= SUPPLIED MATERIAL =

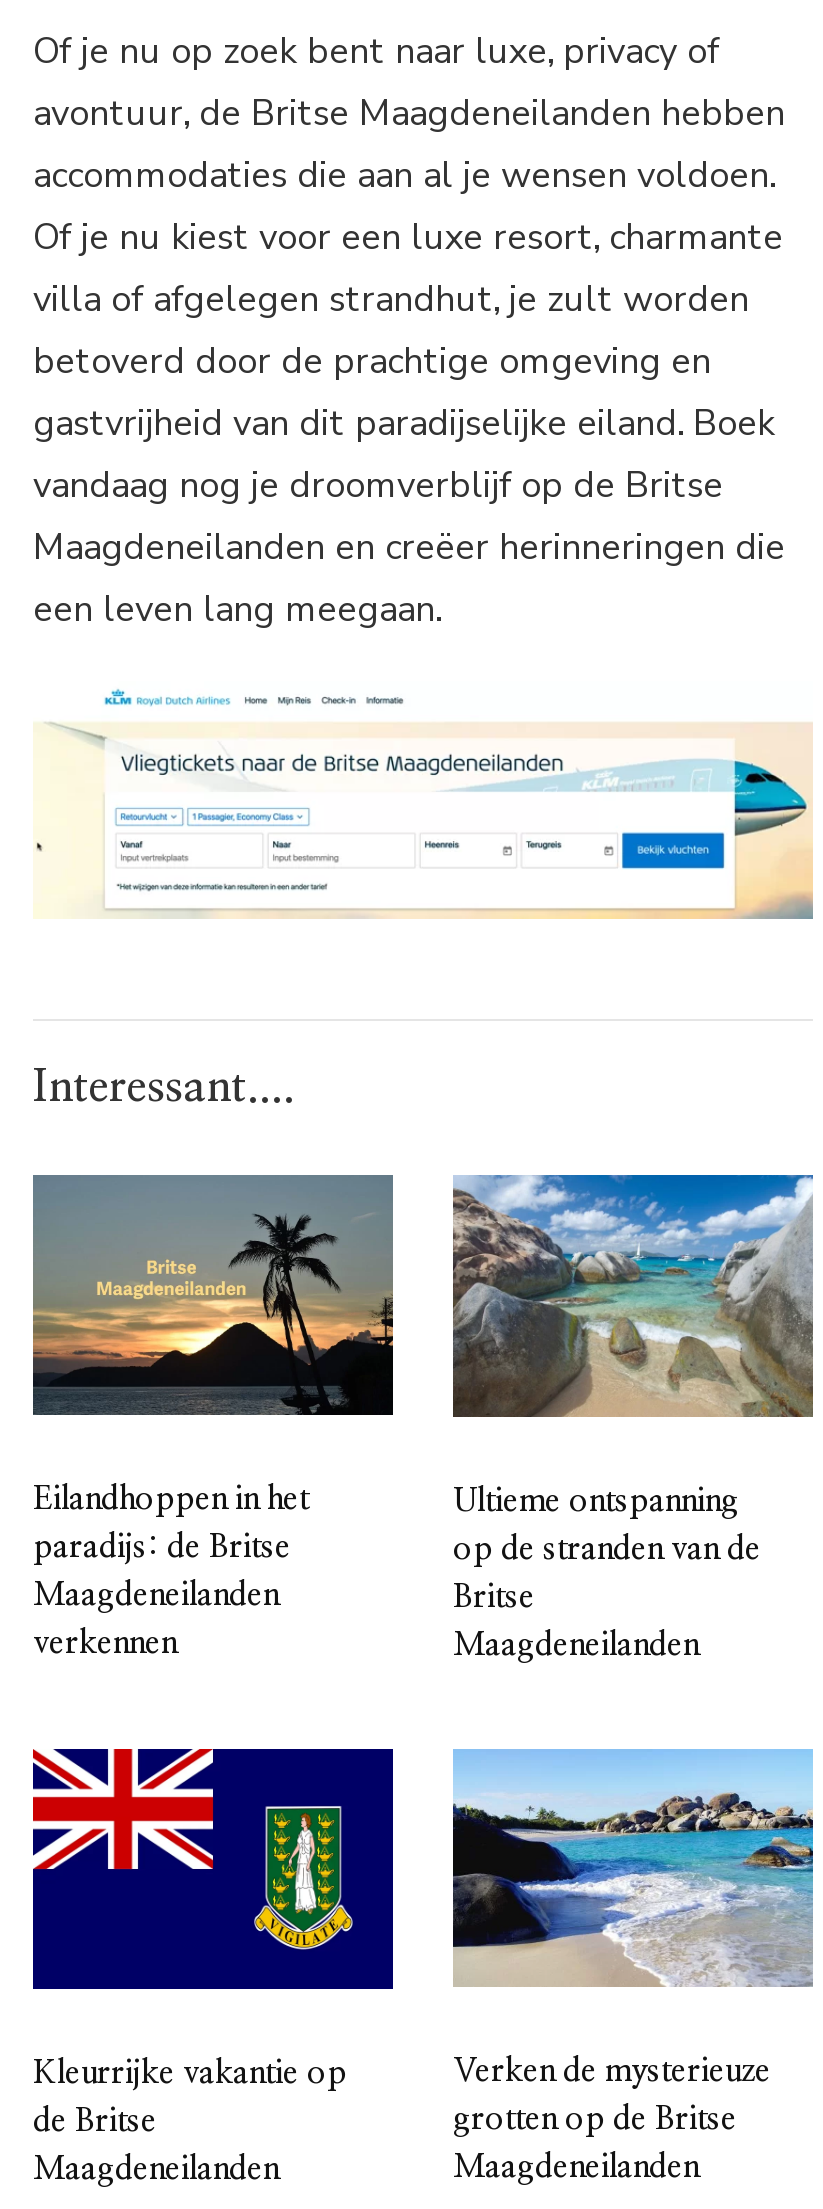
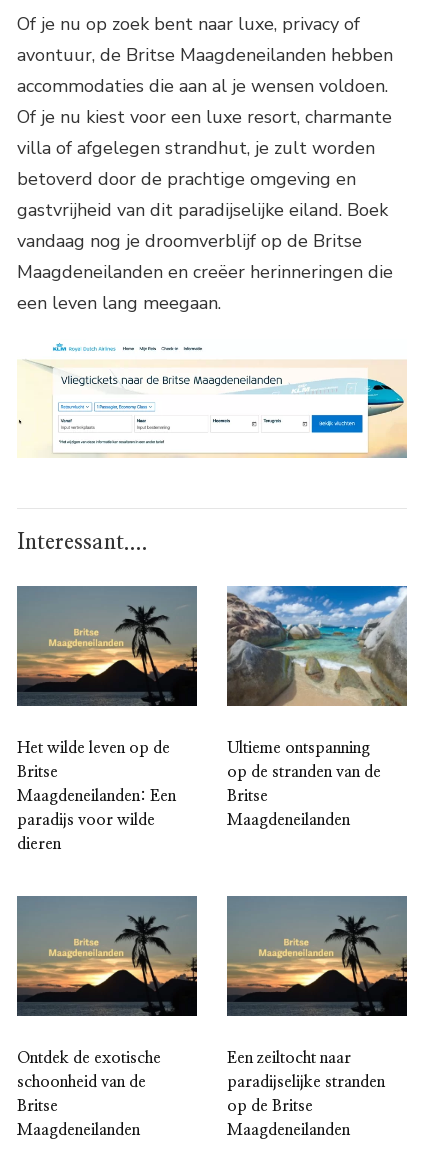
- Eilandhoppen in het
- paradijs: de Britse
- Maagdeneilanden
- verkennen
+ Het wilde leven op de
+ Britse
+ Maagdeneilanden: Een
+ paradijs voor wilde
+ dieren

- [image]
- Kleurrijke vakantie op
- de Britse
+ [image]
+ Ontdek de exotische
+ schoonheid van de
+ Britse

- [image]
- Verken de mysterieuze
- grotten op de Britse
+ [image]
+ Een zeiltocht naar
+ paradijselijke stranden
+ op de Britse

= YOUR TASK =
What is needed is an exact copy of the lines from the one containing "- Verken de mysterieuze" to the end of the data; please add nothing else.

= EXERCISE ANSWER =
- Verken de mysterieuze
- grotten op de Britse
+ [image]
+ Een zeiltocht naar
+ paradijselijke stranden
+ op de Britse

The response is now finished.